TASK INPUT:

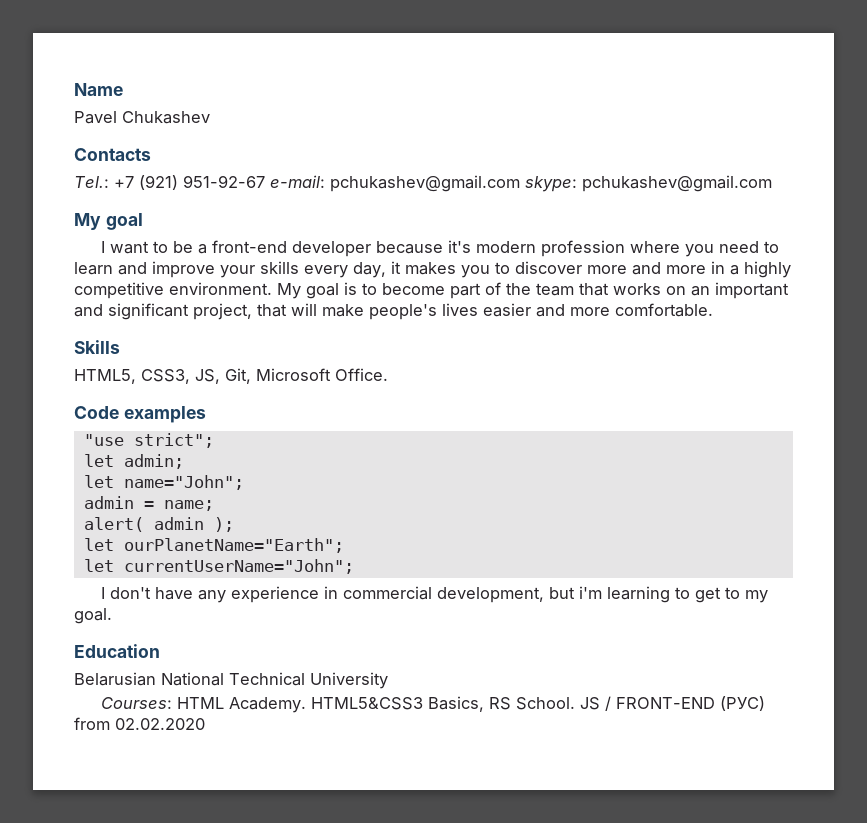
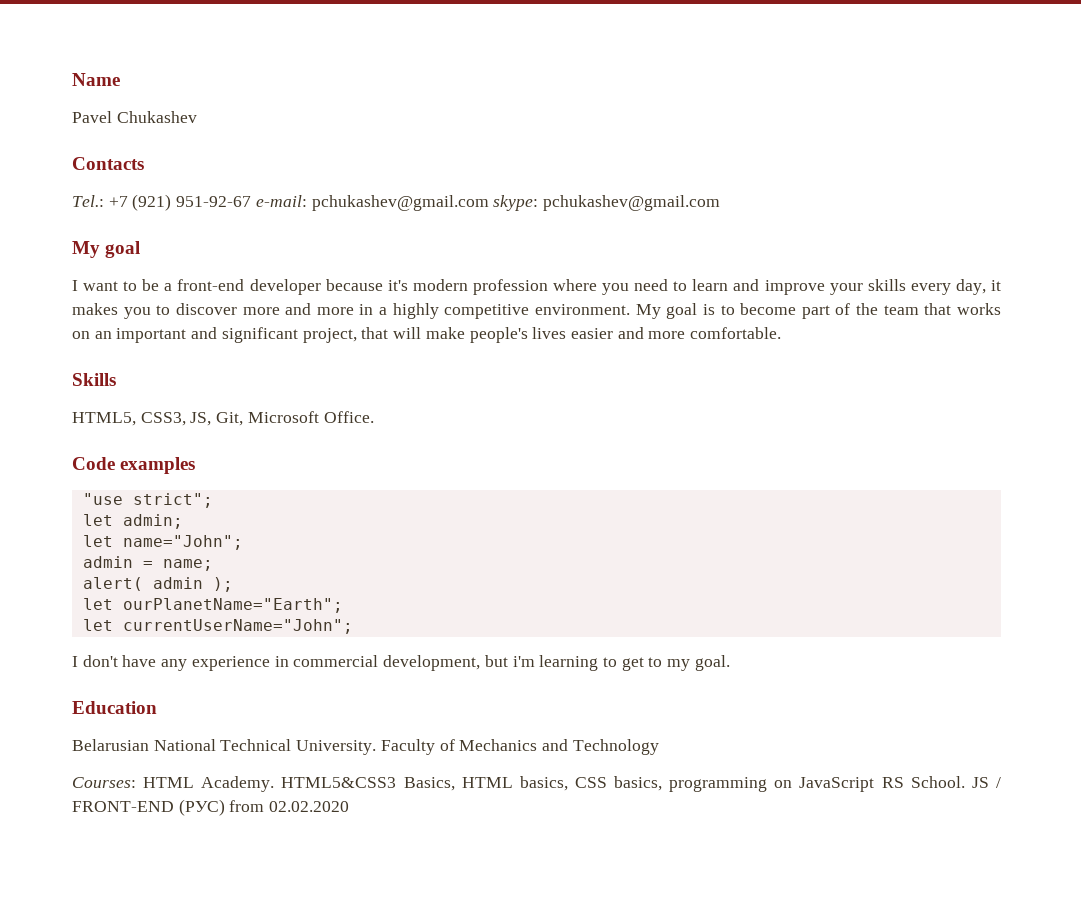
[310,672,388,689] University -> [296,739,659,755] University. Faculty of Mechanics and Technology
(485, 704) none -> [461,776,875,792] HTML basics, CSS basics, programming on JavaScript

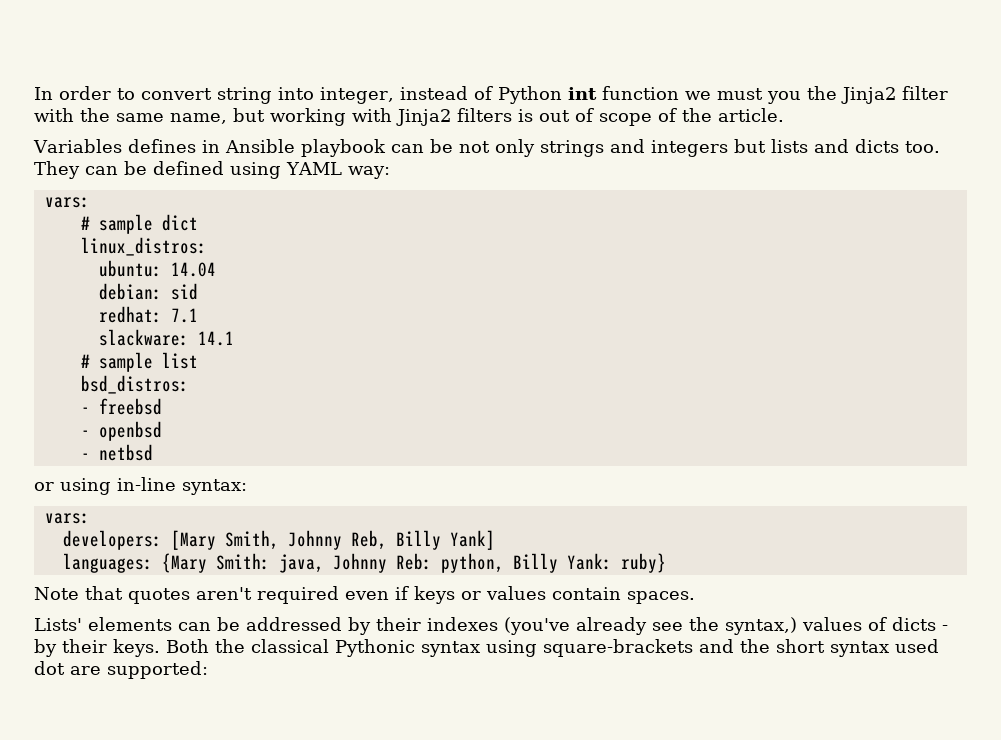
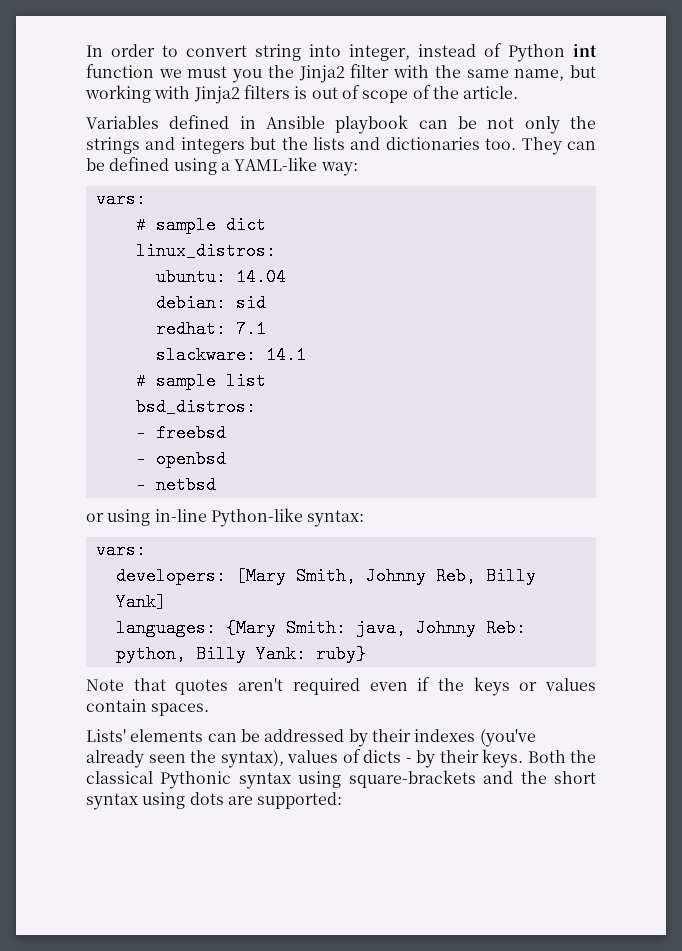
[127,139,196,153] defines -> [169,115,230,129] defined
(535, 148) none -> [570,116,596,129] the
(766, 146) none -> [281,137,308,150] the
[854,139,899,153] dicts -> [385,137,480,150] dictionaries
[286,162,342,175] YAML -> [220,157,318,171] a YAML-like
(176, 484) none -> [210,508,303,527] Python-like
(409, 593) none -> [437,678,464,691] the
[652,617,797,635] see the syntax,) -> [148,750,284,768] seen the syntax),
[895,639,939,653] [34,661,65,675] used dot -> [142,792,224,809] using dots

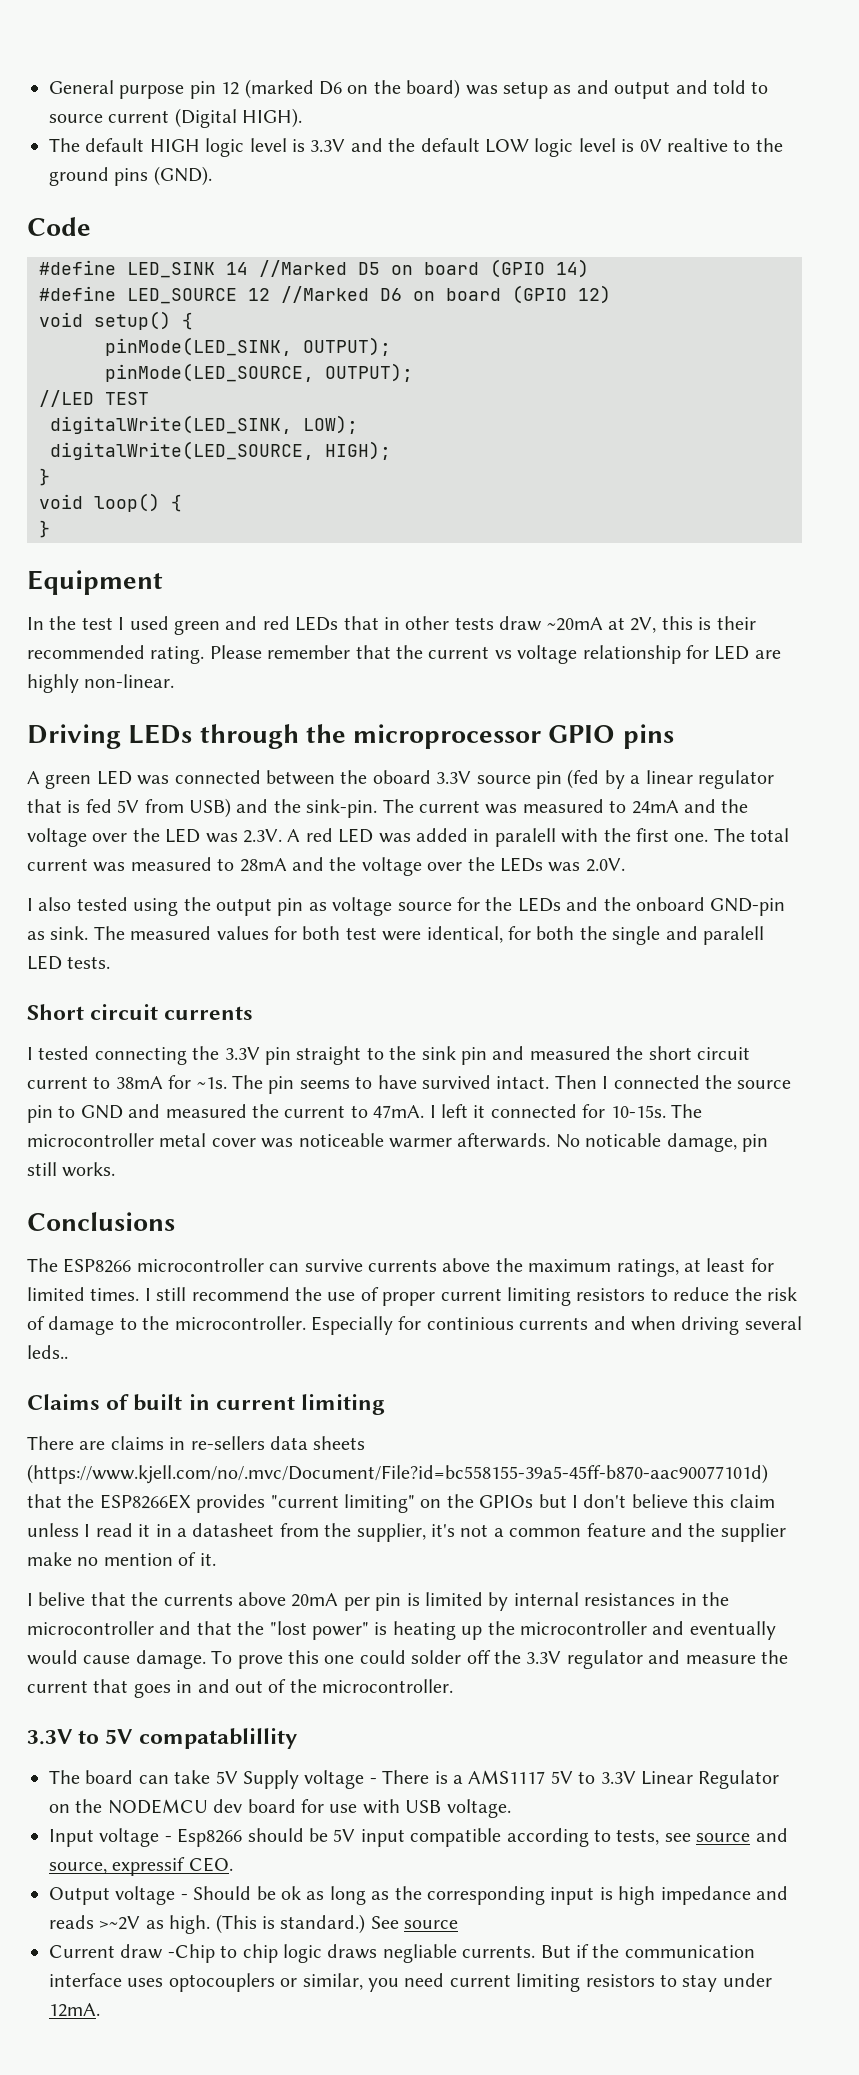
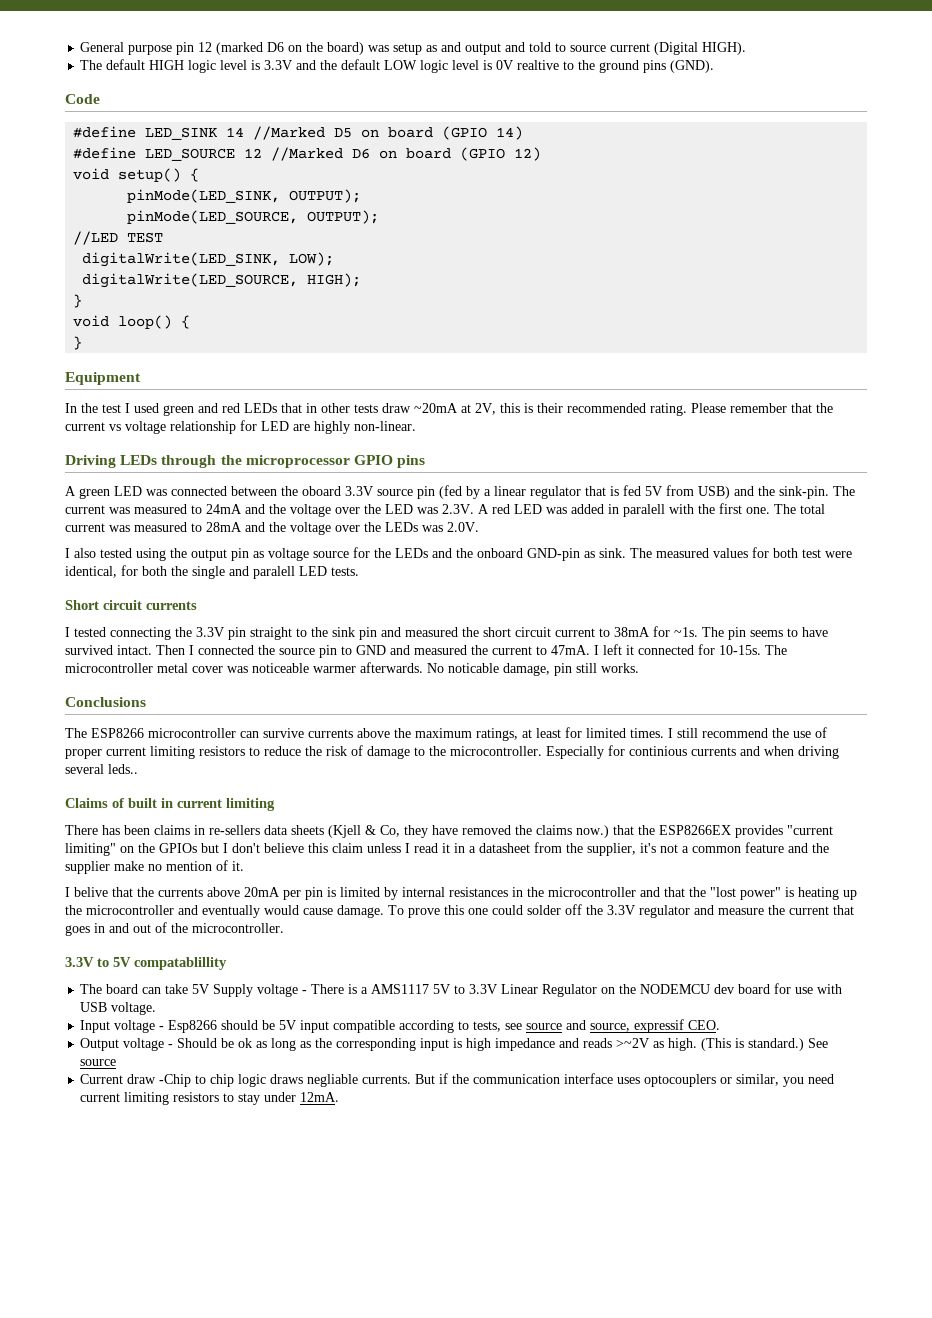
[79,1441,106,1450] are -> [102,825,150,835] has been
[27,1464,768,1484] (https://www.kjell.com/no/.mvc/Document/File?id=bc558155-39a5-45ff-b870-aac90077101d) -> [328,825,609,838] (Kjell & Co, they have removed the claims now.)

ASSIGNMENT:
Using the records above, report each line that contains the word "none" by copying it.

RESULT:
(485, 704) none -> [461,776,875,792] HTML basics, CSS basics, programming on JavaScript
(535, 148) none -> [570,116,596,129] the
(766, 146) none -> [281,137,308,150] the
(176, 484) none -> [210,508,303,527] Python-like
(409, 593) none -> [437,678,464,691] the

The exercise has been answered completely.